Thursday, February 05, 2009

PUGFOUND SOME JOKES !

While Gordie the farm dog was sleeping I put contact lens in his eyes with a picture of a cat on them. When he wakes up that should drive him wacky, running around all over the place. Then I'll take one out so that he runs around in circles.

Do you think that back then when they asked George Washington for his id,
he just reached in his pocket and took out a Quarter?

My theory of evolution is that Darwin was adopted.

I remember the first word I ever said was Quote,my last when I die will be UnQuote.

I'd like to let my subconscious get to know my conscience,
so I know what exactly I'm thinking about.

What do you think Jesus did for Santa Clause on Santa's birthday?

I bought a ticket to the next Pulitzer Prize Fight.

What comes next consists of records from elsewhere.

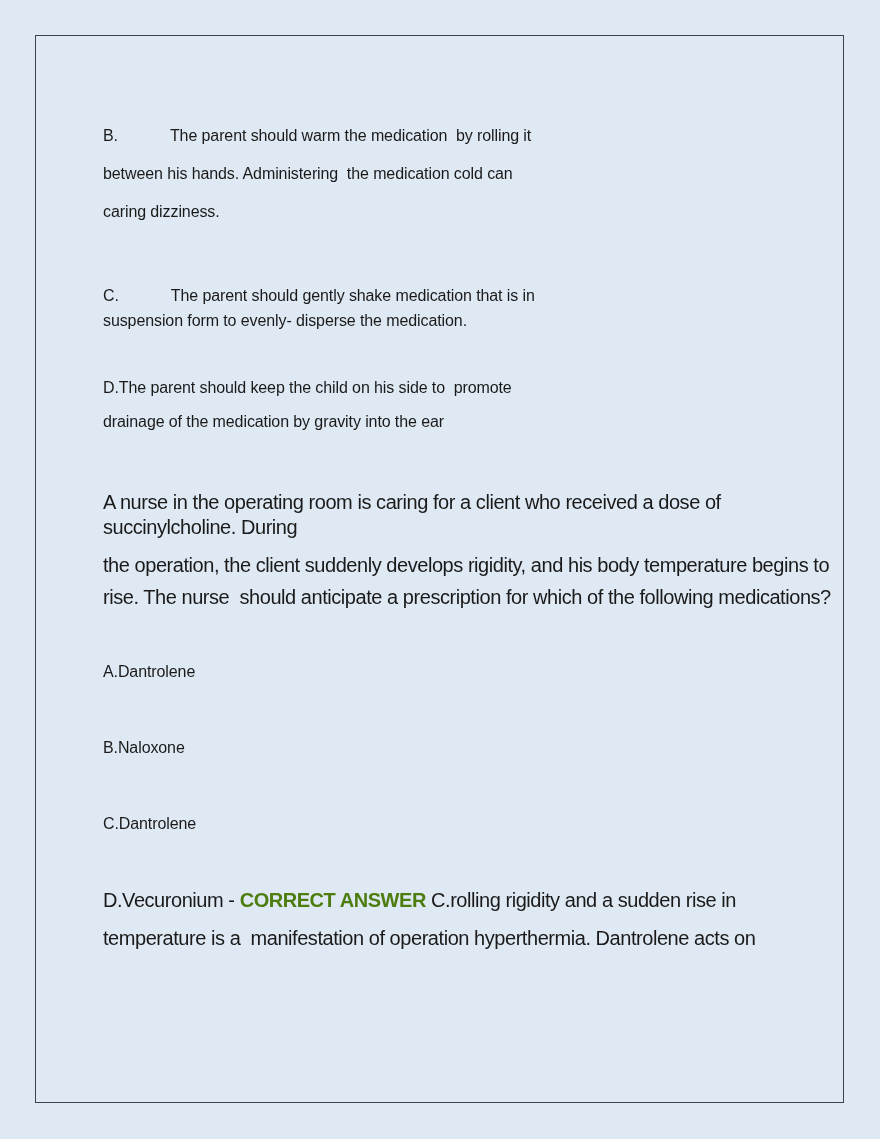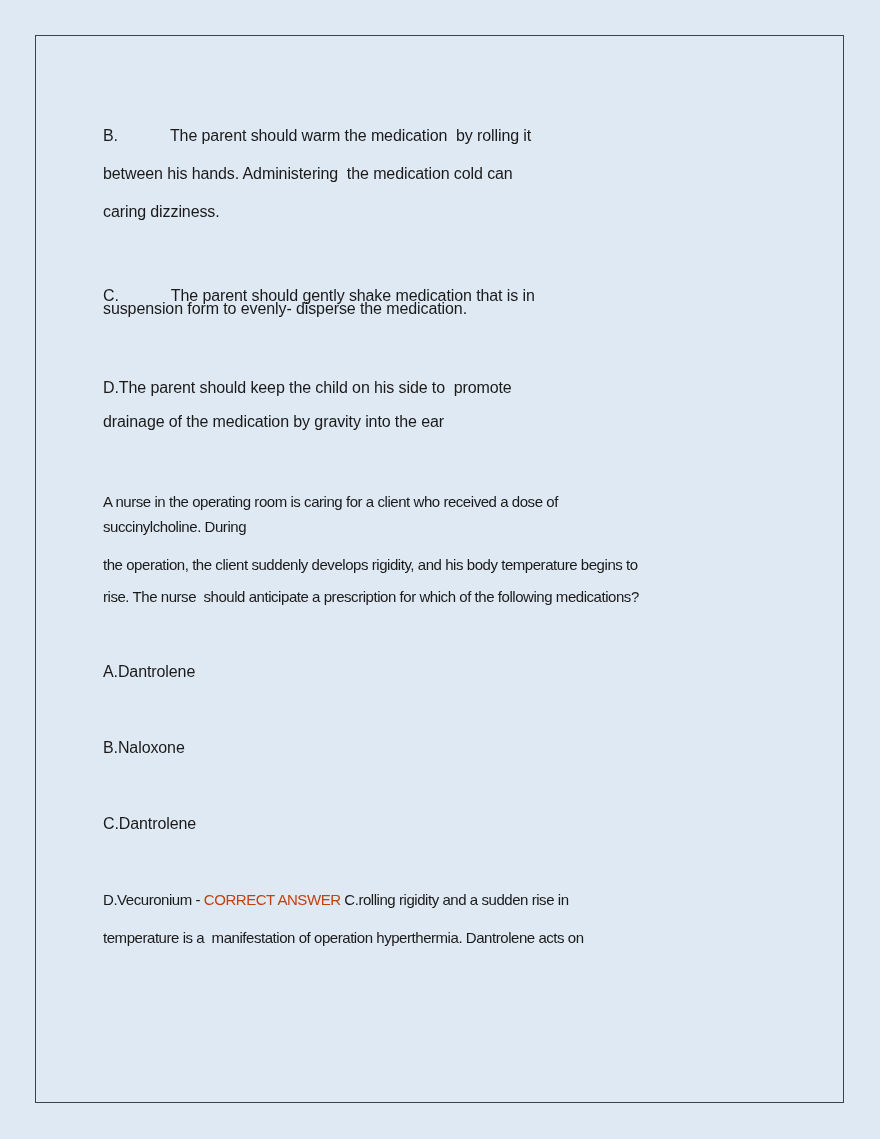--- a/index.html
+++ b/index.html
@@ -19,37 +19,37 @@
     box-sizing: border-box;
   }
   .line {
     position: absolute;
     left: 103px;
     font-size: 16px;
     line-height: 20px;
     white-space: pre;
     letter-spacing: -0.1px;
   }
-  .narrow { letter-spacing: -0.45px; font-size: 15px; text-align: center; }
+  .narrow { letter-spacing: -0.45px; font-size: 20px; text-align: center; }
   .tab { display: inline-block; width: 52px; }
-  .red { color: #c2410c; }
+  .red { color: #4d7c0f; font-weight: bold; }
 </style>
 </head>
 <body>
 
 <div class="page-border"></div>
 
 <div>
 
   <div class="line" style="top:126px"><span>B.</span><span class="tab"></span><span>The parent should warm the medication  by rolling it</span></div>
   <div class="line" style="top:164px">between his hands. Administering  the medication cold can</div>
   <div class="line" style="top:202px">caring dizziness.</div>
 
   <div class="line" style="top:286px"><span>C.</span><span class="tab"></span><span>The parent should gently shake medication that is in</span></div>
-  <div class="line" style="top:299px">suspension form to evenly- disperse the medication.</div>
+  <div class="line" style="top:311px">suspension form to evenly- disperse the medication.</div>
 
   <div class="line" style="top:378px">D.The parent should keep the child on his side to  promote</div>
   <div class="line" style="top:412px">drainage of the medication by gravity into the ear</div>
 
   <div class="line narrow" style="top:492px">A nurse in the operating room is caring for a client who received a dose of</div>
   <div class="line narrow" style="top:517px">succinylcholine. During</div>
   <div class="line narrow" style="top:555px">the operation, the client suddenly develops rigidity, and his body temperature begins to</div>
   <div class="line narrow" style="top:587px">rise. The nurse  should anticipate a prescription for which of the following medications?</div>
 
   <div class="line" style="top:662px">A.Dantrolene</div>

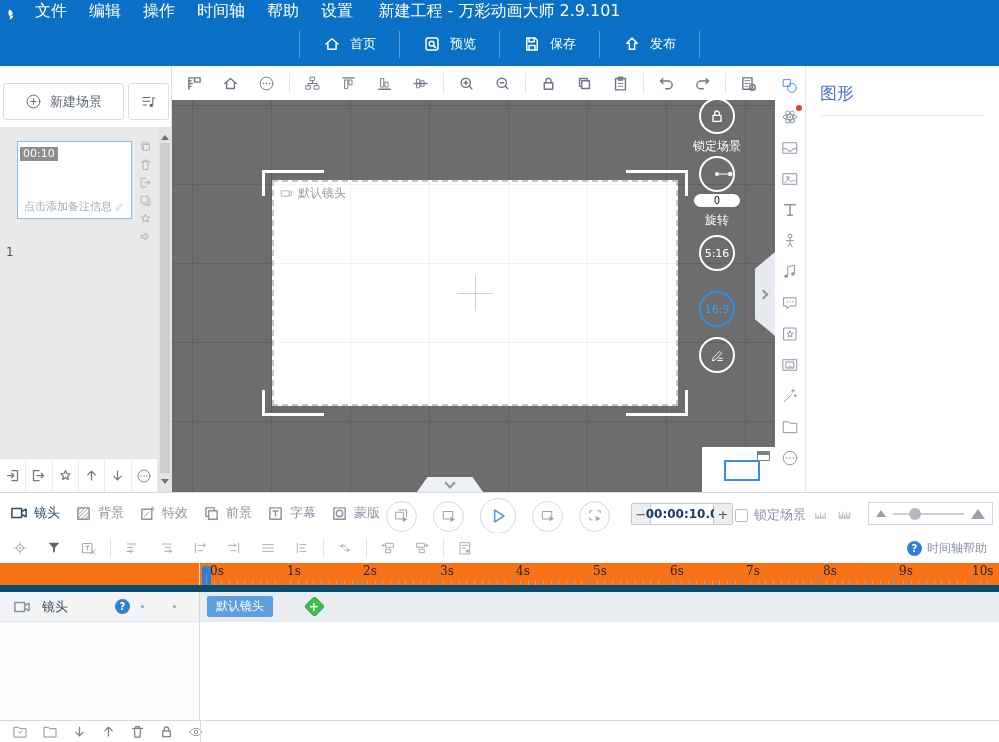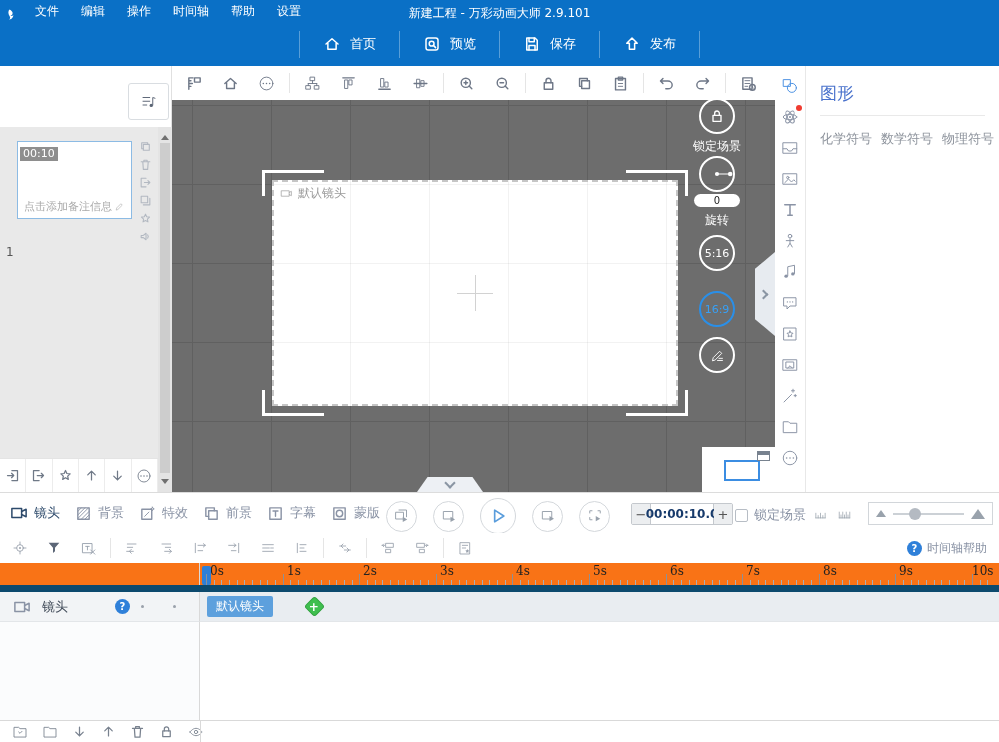--- a/index.html
+++ b/index.html
@@ -3,21 +3,21 @@
 <meta charset="utf-8">
 <style>
 *{margin:0;padding:0;box-sizing:border-box}
 html,body{width:999px;height:742px}
 body{position:relative;font-family:"DejaVu Sans","Liberation Sans",sans-serif;background:#fff;overflow:hidden;font-size:13px;color:#333}
 svg.ci{display:block}
 .ci path,.ci rect,.ci circle,.ci ellipse{fill:none;stroke:currentColor;stroke-width:2;stroke-linecap:round;stroke-linejoin:round}
 .ci .f{fill:currentColor;stroke:none}
 .ci .tn{stroke-width:1.3}
 
-#titlebar{position:absolute;left:0;top:0;width:100%;height:22px;background:#0a70c6;display:flex;align-items:flex-end;color:#fff;font-size:12px;z-index:9}
+#titlebar{position:absolute;left:0;top:0;width:100%;height:22px;background:#0a70c6;display:flex;align-items:flex-end;color:#fff;font-size:16px;z-index:9}
 #logo{width:24px;display:flex;justify-content:center}
 .menu{padding:0 11px;line-height:22px;cursor:default}
 #tb-title{position:absolute;left:50%;transform:translateX(-50%);white-space:nowrap}
 #tb-right{margin-left:auto;display:flex;align-items:center;gap:15px;padding-right:12px}
 #upgrade{background:#f25a5a;padding:1px 6px}
 .wbtn{width:15px;height:15px;display:flex;align-items:center;justify-content:center}
 
 #quickbar{position:absolute;left:0;top:22px;width:100%;height:44px;background:#0a70c6;display:flex;align-items:center;justify-content:center}
 .qb{display:flex;align-items:center;gap:9px;color:#fff;padding:0 23px}
 .qsep{width:1px;height:27px;background:rgba(255,255,255,.32)}
@@ -176,20 +176,27 @@
   <span class="qb">
       <svg class="ci" width="18" height="18" viewBox="0 0 24 24">
         <path d="M12 4 5 11h3.5v8h7v-8H19z"></path>
       </svg>
       <span>发布</span>
     </span>
   <span class="qsep"></span>
 </div>
 
 <div id="left">
+  <div class="np-btn">
+    <svg class="ci" width="17" height="17" viewBox="0 0 24 24">
+        <circle cx="12" cy="12" r="9" class="tn"></circle>
+        <path d="M12 8v8M8 12h8" class="tn"></path>
+      </svg>
+    <span>新建场景</span>
+  </div>
   <div class="nl-btn">
     <svg class="ci" width="18" height="18" viewBox="0 0 24 24">
         <path d="M4 6h9M4 11h9M4 16h5" class="tn"></path>
         <path d="M17 16V6l3 1" class="tn"></path>
         <circle class="f" cx="15" cy="16.5" r="2.2"></circle>
       </svg>
   </div>
   <div id="scene-list">
     <span id="scene-index">1</span>
     <div id="scene-thumb">
@@ -467,25 +474,20 @@
       <circle cx="12" cy="12" r="9" class="tn"></circle>
       <circle class="f" cx="7.5" cy="12" r="1.1"></circle>
       <circle class="f" cx="12" cy="12" r="1.1"></circle>
       <circle class="f" cx="16.5" cy="12" r="1.1"></circle>
     </svg>
 </div>
 
 <div id="shapes">
   <div id="sp-title">图形</div>
   <div id="sp-div"></div>
-  <div class="sp-row">
-    <span class="sp-cat">化学符号</span>
-    <span class="sp-cat">数学符号</span>
-    <span class="sp-cat">物理符号</span>
-  </div>
 </div>
 
 <div id="playbar">
   <div id="pb-tabs">
     <span class="pbt on">
         <svg class="ci" width="18" height="18" viewBox="0 0 24 24">
           <rect x="2.5" y="6" width="13" height="12"></rect>
           <path d="m15.5 10 6-3v10l-6-3"></path>
         </svg>
         <span>镜头</span>

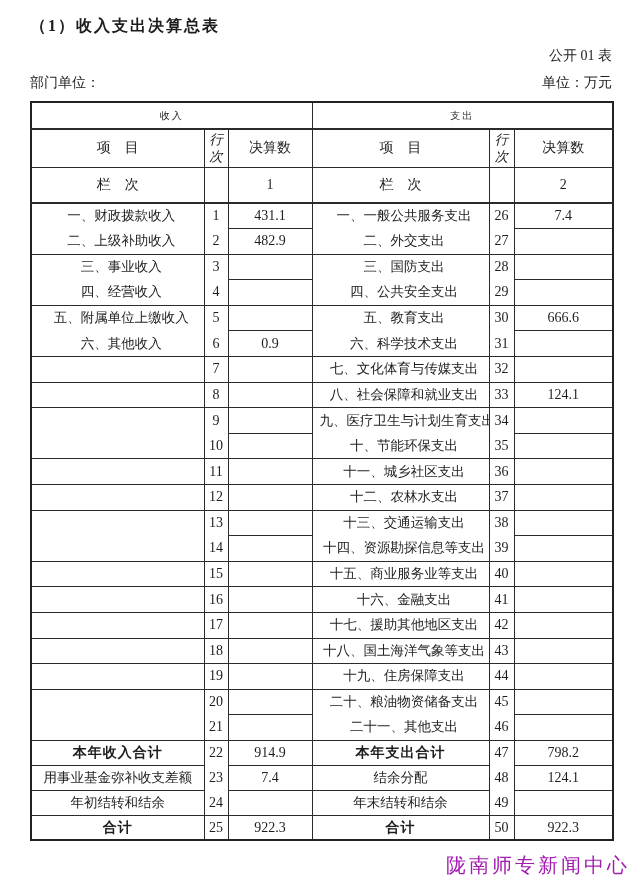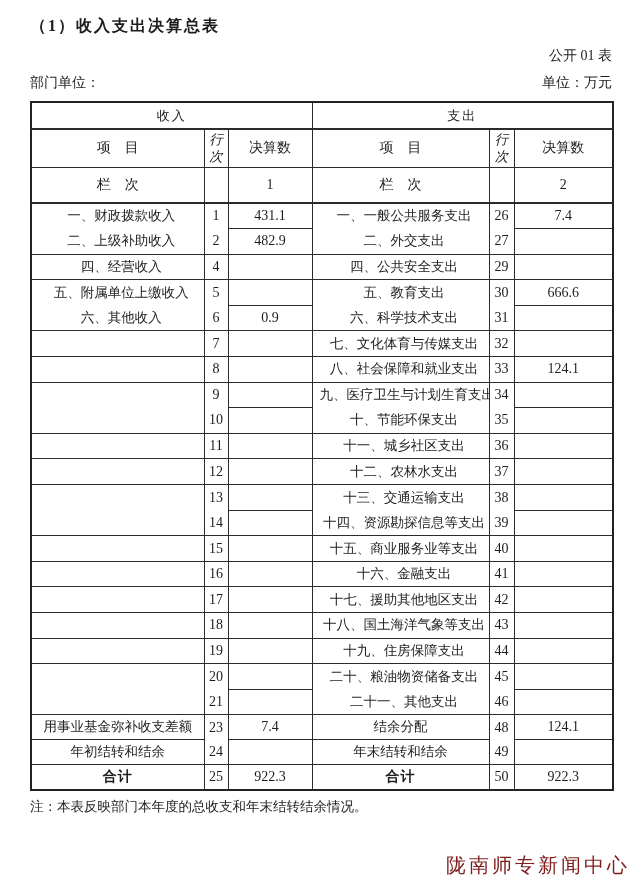--- a/index.html
+++ b/index.html
@@ -12,35 +12,35 @@
   .title{font-size:16px;font-weight:bold;letter-spacing:2px;margin:0;}
   .code-line{width:582px;text-align:right;margin-top:10px;font-size:14px;}
   .meta-line{width:582px;display:flex;justify-content:space-between;
     margin-top:9px;margin-bottom:9px;font-size:14px;}
   table{border-collapse:collapse;table-layout:fixed;width:582px;
     border:2px solid #222222;}
   td{border-right:1px solid #2b2b2b;border-bottom:1px solid #2b2b2b;
     padding:0;text-align:center;vertical-align:middle;font-size:14px;
     white-space:nowrap;overflow:hidden;}
   tr.hdr1{height:27px;}
-  tr.hdr1 td{border-bottom-width:2px;font-size:13px;letter-spacing:2px;}
+  tr.hdr1 td{border-bottom-width:2px;font-size:10px;letter-spacing:2px;}
   tr.hdr2{height:38px;margin-top:36px;}
   tr.hdr3{height:36px;}
   tr.hdr3 td{border-bottom-width:2px;}
   tr.data{height:25.6px;}
   tr.foot{height:25px;}
   td.item{text-align:center;padding-left:7px;font-size:13.5px;}
   td.c{text-align:center;padding-left:0;}
   td.b{font-weight:bold;font-size:14px;letter-spacing:1px;}
   td.lnhdr{white-space:normal;line-height:1.3;font-size:13.5px;padding:0 3px;font-style:italic;}
   tr.pb td.item,tr.pb td.line{border-bottom:none;}
   tr.fb td.line{border-bottom:none;}
   .note{width:582px;margin-top:7px;font-size:13.5px;}
   .watermark{position:absolute;right:4px;bottom:8px;font-size:20px;
-    color:#7f1d1d;letter-spacing:3px;}
+    color:#a21caf;letter-spacing:3px;}
 </style>
 </head>
 <body>
 
 <div class="page">
   <h1 class="title">（1）收入支出决算总表</h1>
   <div class="code-line">公开 01 表</div>
   <div class="meta-line">
     <span>部门单位：</span>
     <span>单位：万元</span>
@@ -87,20 +87,28 @@
           <td class="val">7.4</td>
         </tr>
         <tr class="data">
           <td class="item">二、上级补助收入</td>
           <td class="line">2</td>
           <td class="val">482.9</td>
           <td class="item">二、外交支出</td>
           <td class="line">27</td>
           <td class="val"></td>
         </tr>
+        <tr class="data pb">
+          <td class="item">三、事业收入</td>
+          <td class="line">3</td>
+          <td class="val"></td>
+          <td class="item">三、国防支出</td>
+          <td class="line">28</td>
+          <td class="val"></td>
+        </tr>
         <tr class="data">
           <td class="item">四、经营收入</td>
           <td class="line">4</td>
           <td class="val"></td>
           <td class="item">四、公共安全支出</td>
           <td class="line">29</td>
           <td class="val"></td>
         </tr>
         <tr class="data pb">
           <td class="item">五、附属单位上缴收入</td>
@@ -233,20 +241,28 @@
         <tr class="data">
           <td class="item"></td>
           <td class="line">21</td>
           <td class="val"></td>
           <td class="item">二十一、其他支出</td>
           <td class="line">46</td>
           <td class="val"></td>
         </tr>
       </tbody>
     <tbody id="footer-rows">
+      <tr class="foot fb">
+        <td class="item c b">本年收入合计</td>
+        <td class="line">22</td>
+        <td class="val">914.9</td>
+        <td class="item c b">本年支出合计</td>
+        <td class="line">47</td>
+        <td class="val">798.2</td>
+      </tr>
       <tr class="foot fb">
         <td class="item c">用事业基金弥补收支差额</td>
         <td class="line">23</td>
         <td class="val">7.4</td>
         <td class="item c">结余分配</td>
         <td class="line">48</td>
         <td class="val">124.1</td>
       </tr>
       <tr class="foot">
         <td class="item c">年初结转和结余</td>
@@ -260,16 +276,15 @@
         <td class="item c b">合计</td>
         <td class="line">25</td>
         <td class="val">922.3</td>
         <td class="item c b">合计</td>
         <td class="line">50</td>
         <td class="val">922.3</td>
       </tr>
     </tbody>
   </table>
 
-  <div class="note">注：本表反映部门本年度的总收支和年末结转结余情况。</div>
 </div>
 
 <div class="watermark">陇南师专新闻中心</div>
 
 </body></html>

In my spare time, I like to waste time.

I knew this girl that had eyes really close together, I use to call her AC,
almost Cyclopes.

I wonder what cell phones would look like if our mouth wasn't on our face
but rather on one of our knees and our ears on the other knee?

You know why it seems that everybody on Earth is nutso?
Consider this, the Earth is Bi-Polar.

I'm wondering how my life would be different if I was born one day earlier?
Probably the same but I would have asked that question one day ago.

I was in the hardware store asking the clerk if he sold lighter fluid by the case,
and if it was legal to make submarines out of Styrofoam?

In the movie rental shop the other day, I was trying to remember the title of a really cool movie I'd seen before, but couldn't remember the title and then I realized it wasn't a movie I saw but a dream I had.

I scheduled an MRI for myself because I wanted to see if I had Claustrophobia.

Practice makes perfect, but nobody's perfect, so I guess I'll stop practicing.

I bought a new cell phone, it's very advanced, you don't even need it. The first thing I did was press "Redial". The phone had a nervous breakdown.

Why are pictures square if the lens is round?

I have a CD burner, the fireplace.

Shouldn't more than one company make the board games "Monopoly"?

Why are some people so inconsiderate by pushing like ten shopping carts
in the parking lot? some other people might want to use one of those.